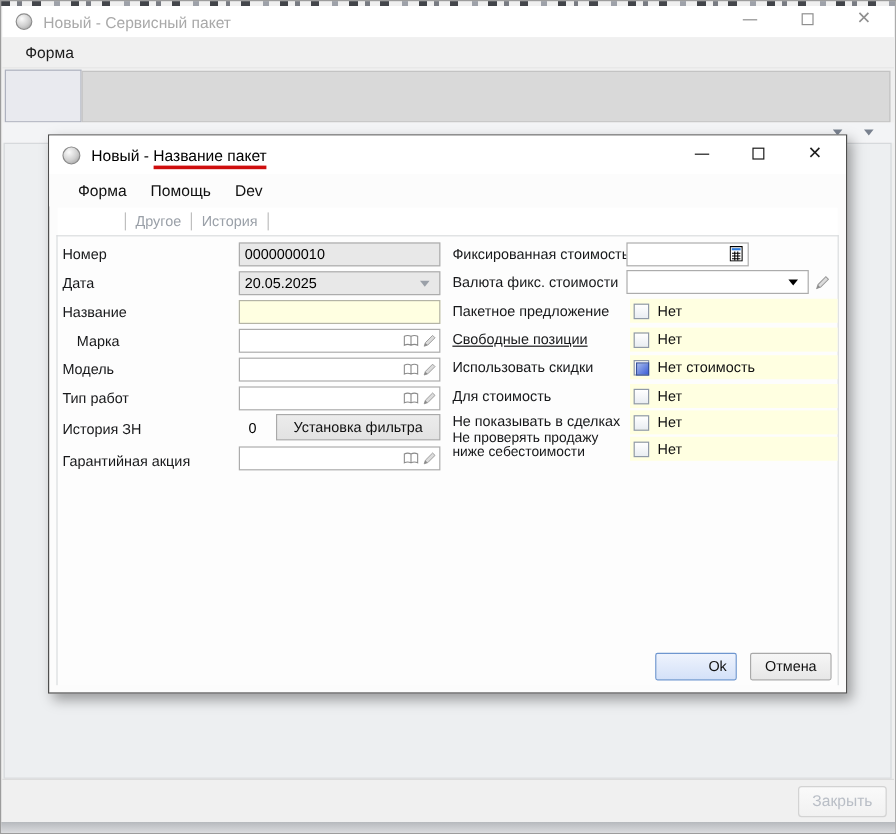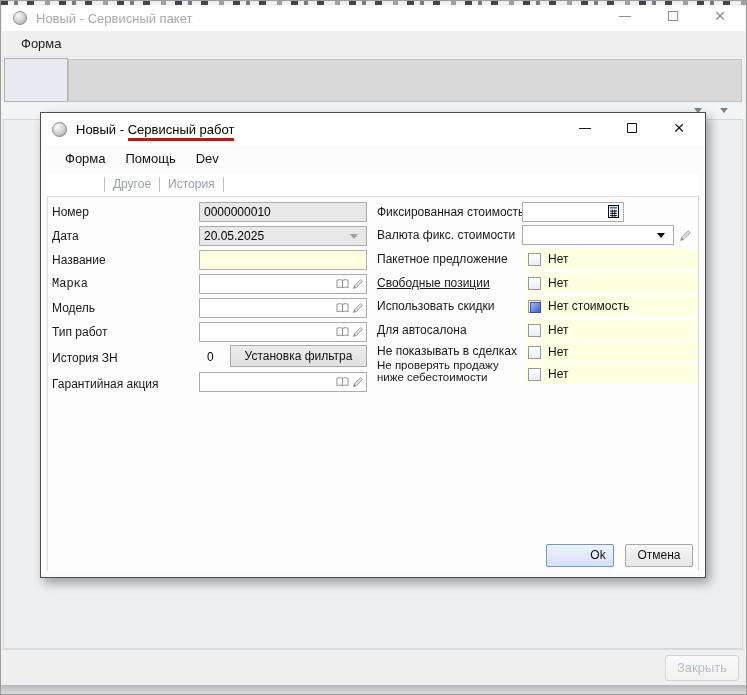--- a/index.html
+++ b/index.html
@@ -144,7 +144,7 @@
 
   <div class="dlg-titlebar">
     <span class="dlg-icon"></span>
-    <span class="dlg-title"><span>Новый - </span><span class="emph">Сервисный работ</span></span>
+    <span class="dlg-title"><span>Новый - </span><span class="emph">Название пакет</span></span>
   </div>
   <div class="win-btn dlg-win-btn" style="left:532px;">
       <span class="glyph-min"></span>

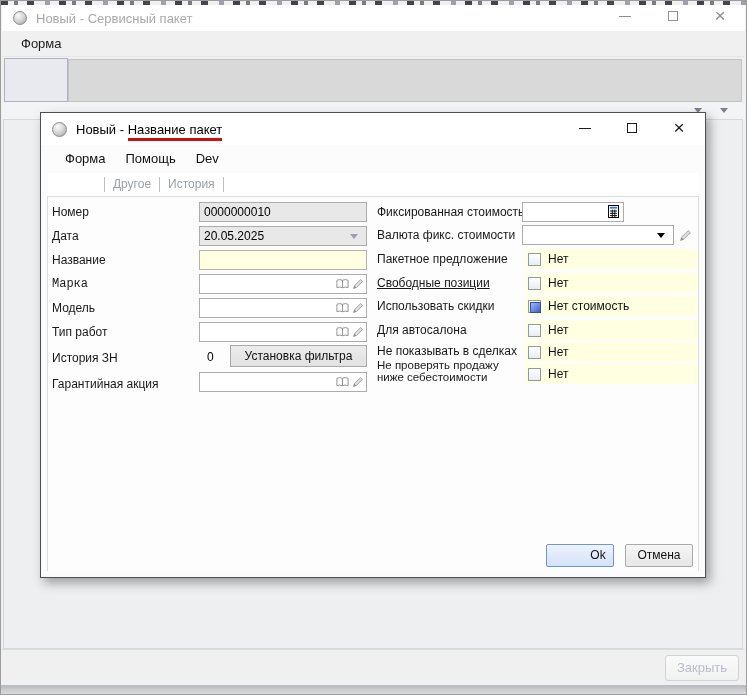--- a/index.html
+++ b/index.html
@@ -185,7 +185,7 @@
     <span class="f-label" style="left:4px;top:56px;">Название</span>
     <input class="inp yellow" style="left: 151px; top: 53px; width: 168px;" value="">
 
-    <span class="f-label" style="left:4px;top:80px;font-family:Liberation Mono, monospace;">Марка</span>
+    <span class="f-label" style="left:16px;top:80px;">Марка</span>
     <input class="inp" style="left: 151px; top: 77px; width: 168px; padding-right: 32px;" value="">
     <span class="icon-slot" style="left:288px;top:81px;">
       <svg width="13" height="12" viewBox="0 0 14 12">

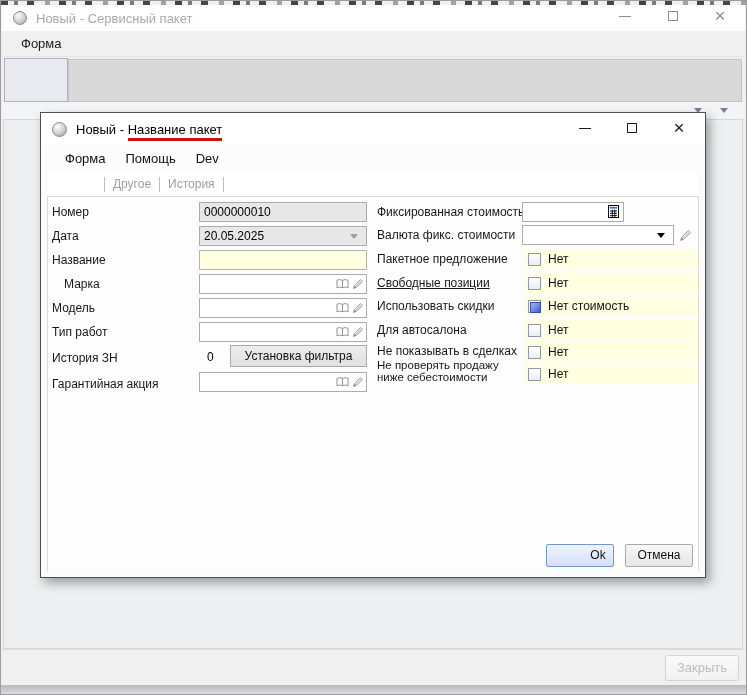--- a/index.html
+++ b/index.html
@@ -277,7 +277,7 @@
       <span>Нет стоимость</span>
     </div>
 
-    <span class="f-label" style="left:329px;top:126px;">Для автосалона</span>
+    <span class="f-label" style="left:329px;top:126px;">Для стоимость</span>
     <div class="chk-row" style="top:123px;">
       <span class="cb"></span>
       <span>Нет</span>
####################
# [WORK TO BE COMPLETED]
Give an exact copy of the listing above that leaves out every picture.

# [PROBLEM SOLUTION]
--- a/index.html
+++ b/index.html
@@ -144,7 +144,7 @@
 
   <div class="dlg-titlebar">
     <span class="dlg-icon"></span>
-    <span class="dlg-title"><span>Новый - </span><span class="emph">Сервисный работ</span></span>
+    <span class="dlg-title"><span>Новый - </span><span class="emph">Название пакет</span></span>
   </div>
   <div class="win-btn dlg-win-btn" style="left:532px;">
       <span class="glyph-min"></span>

--- a/index.html
+++ b/index.html
@@ -185,7 +185,7 @@
     <span class="f-label" style="left:4px;top:56px;">Название</span>
     <input class="inp yellow" style="left: 151px; top: 53px; width: 168px;" value="">
 
-    <span class="f-label" style="left:4px;top:80px;font-family:Liberation Mono, monospace;">Марка</span>
+    <span class="f-label" style="left:16px;top:80px;">Марка</span>
     <input class="inp" style="left: 151px; top: 77px; width: 168px; padding-right: 32px;" value="">
     <span class="icon-slot" style="left:288px;top:81px;">
       <svg width="13" height="12" viewBox="0 0 14 12">

--- a/index.html
+++ b/index.html
@@ -277,7 +277,7 @@
       <span>Нет стоимость</span>
     </div>
 
-    <span class="f-label" style="left:329px;top:126px;">Для автосалона</span>
+    <span class="f-label" style="left:329px;top:126px;">Для стоимость</span>
     <div class="chk-row" style="top:123px;">
       <span class="cb"></span>
       <span>Нет</span>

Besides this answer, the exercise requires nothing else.